Many years later Anet Bleich confided to a student-interviewer that when she was ten she had dreamed of growing up to become a "professional revolutionary, like Rosa Luxemburg". Subsequently, she attended the Gymnasium Haganum where she was at one stage "editor in chief" of the school magazine, Spectemur Agendo.

She studied political science at the older University of Amsterdam. During 1969 and 1970, while still a student, she was a member of the Working Youth Group which had emerged through then university's left-wing student movements of the later 1960s. Another member of the group was her contemporary, Max van Weezel, who has also become a political journalist. The two of them have subsequently then married. Their daughter, born in 1986 has followed her parents into journalism.

In 1972, like several of her university contemporaries Anet Bleich joined the Communist Party, remaining a member until approximately 1975. During the 1980s and 1990s, as Cold War tensions began to ease a little, her left-wing political convictions were seen to have become more nuanced.

Invited in 1997 to compare Nazism and Communism, she accepted the validity of the question, "but what I do not appreciate is the painful party-game that asks which is the worse of the two". She insists on the need to differentiate between different forms and phases of communism, asserting that communism ceases to be viable if you democratise it. At the end, the only way to reform communism was to abolish it.

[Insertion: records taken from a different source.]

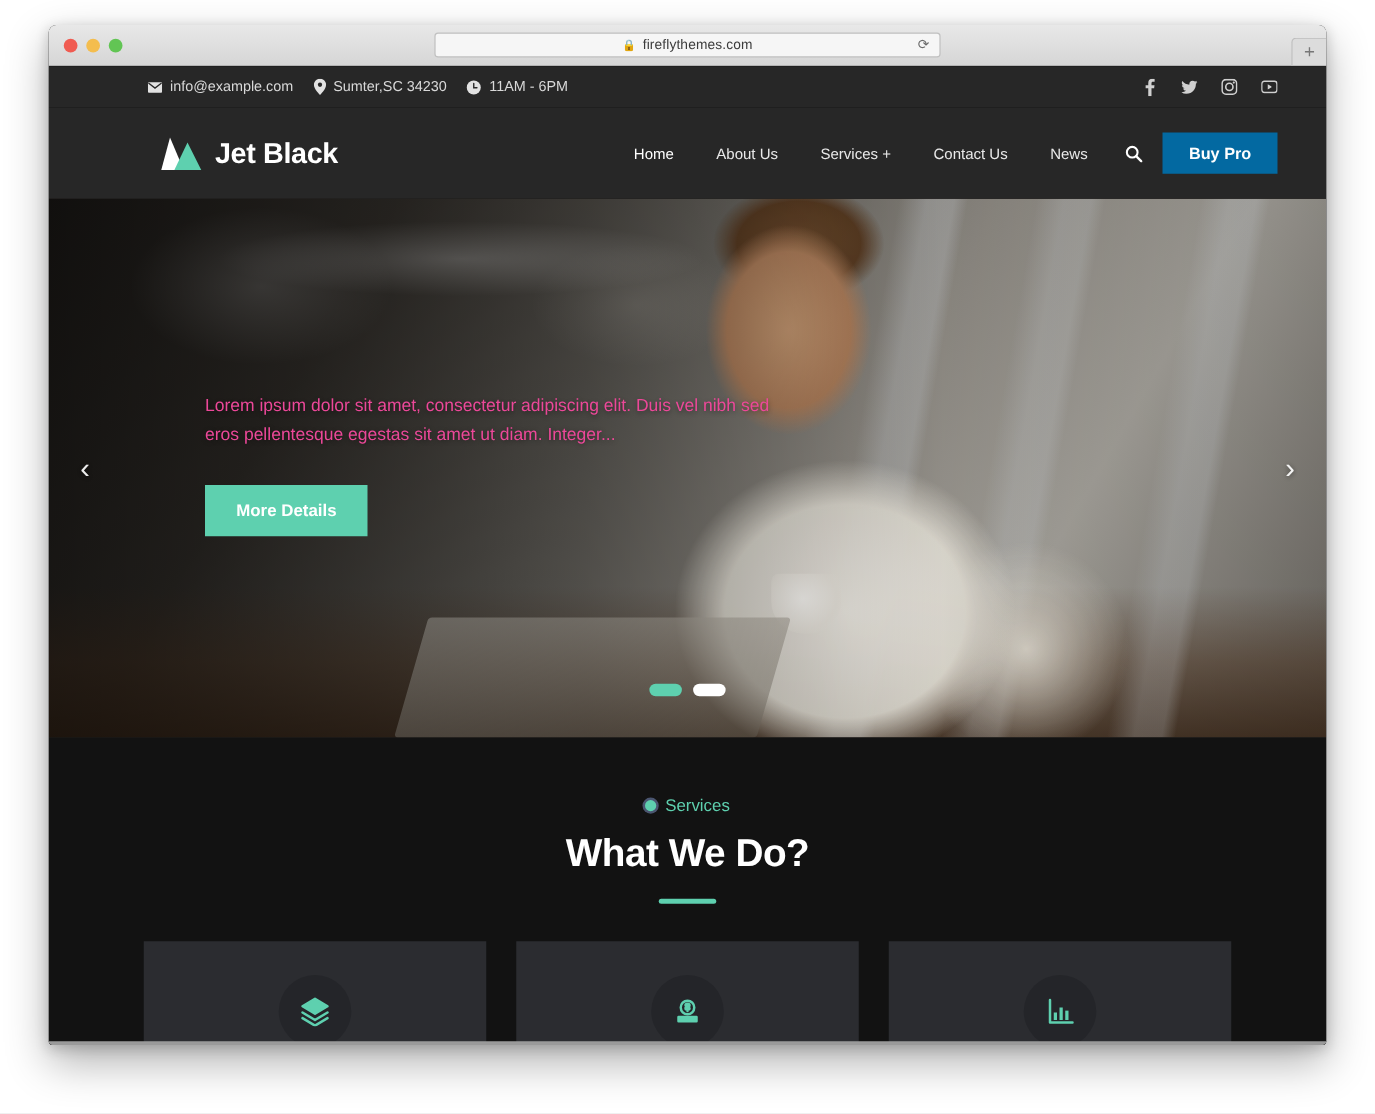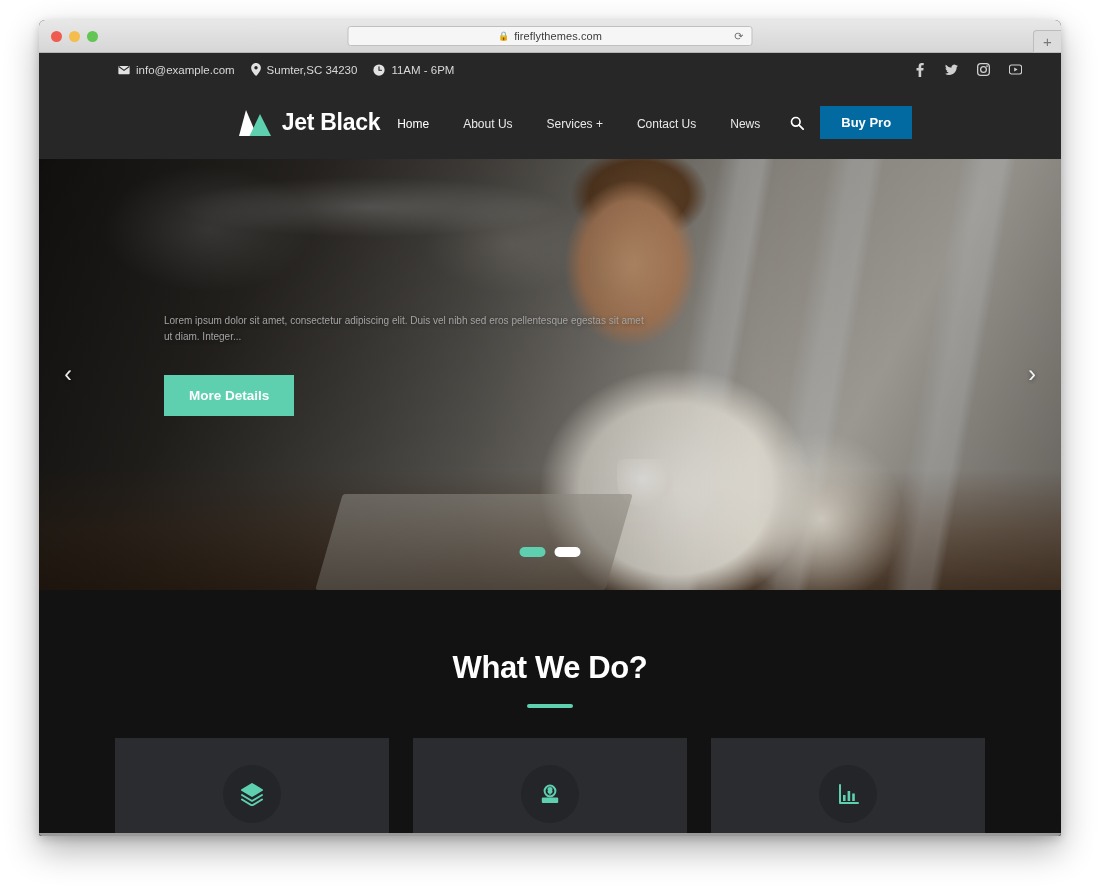"Jet Black" .navbar { justify-content: center -> space-between }
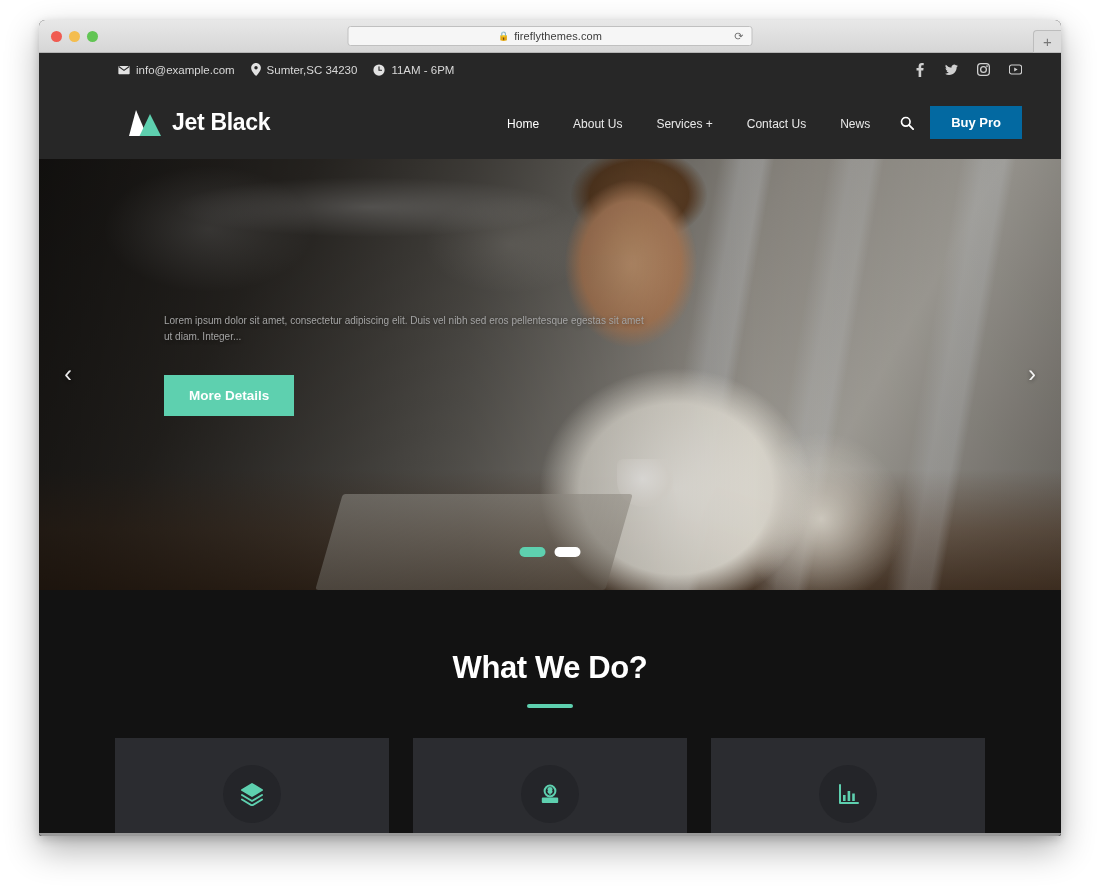"Lorem ipsum dolor sit amet," .hero-sub { color: #a3a3a3 -> #ec4899; font-size: 10px -> 14px }
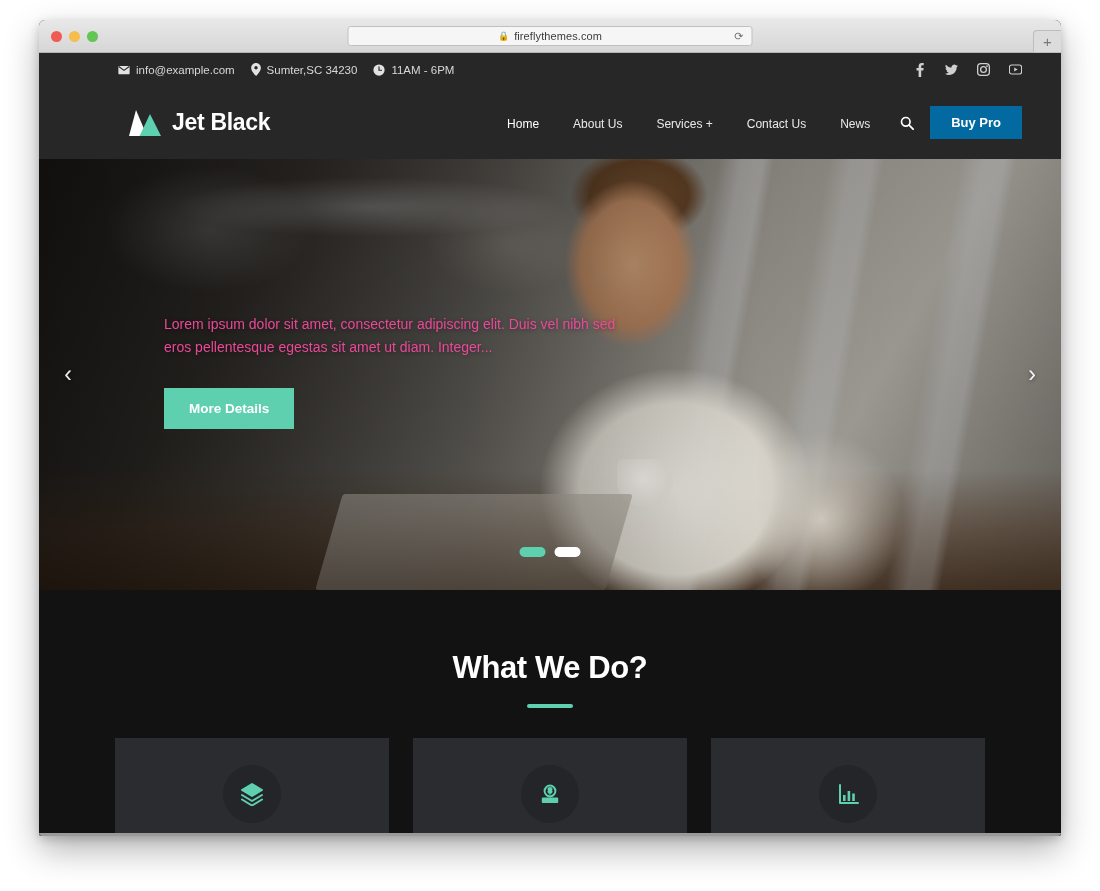"Services" div.sec-eyebrow { html: none -> <div> <span></span> <span>Services</span> </div> }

Bleich spent ten years as an editor with De Groene Amsterdammer, a long-established left-leaning weekly news magazine produced in Amsterdam. She later said that her journalistic identity had been largely formed by that experience. In 1989 she joined de Volkskrant (a daily national newspaper) as a columnist.

Much of her work reflects her long-standing involvement in left-wing intellectualism and feminism. Her writing is also informed by her Jewish provenance. She contributes articles to publications produced by the Anne Frank Foundation. She has contributed to the "Auschwitz Bulletin" of the Netherlands Auschwitz Committee (NAC). Her work reflects a powerful commitment to the Dutch antifascist movement. One example among many is an article she co-wrote with Rudi Boon in the book Nederlands racisme (1984). She also addressed the topic directly in the book Oud en nieuw fascisme from the Anne Frank Foundation.

On 21 February 2008 Bleich received a doctorate for her biographical study of the political leader Joop den Uyl: it was published under the title "Joop den Uyl 1919-1987. Dromer en doordouwer" (loosely "... dreamer and persister"). The work was supervised by Piet de Rooy and can be seen as the first biography of Den Uyl based on archive material and interviews with individuals involved. It makes extensive use of personal papers not previously released to researchers. It also featured on the front pages of mainstream newspapers in the Netherlands because of disclosures in it concerning the covering-up by Den Uyl of Prince Bernhard's involvement in the so-called Northrop affair back in 1976.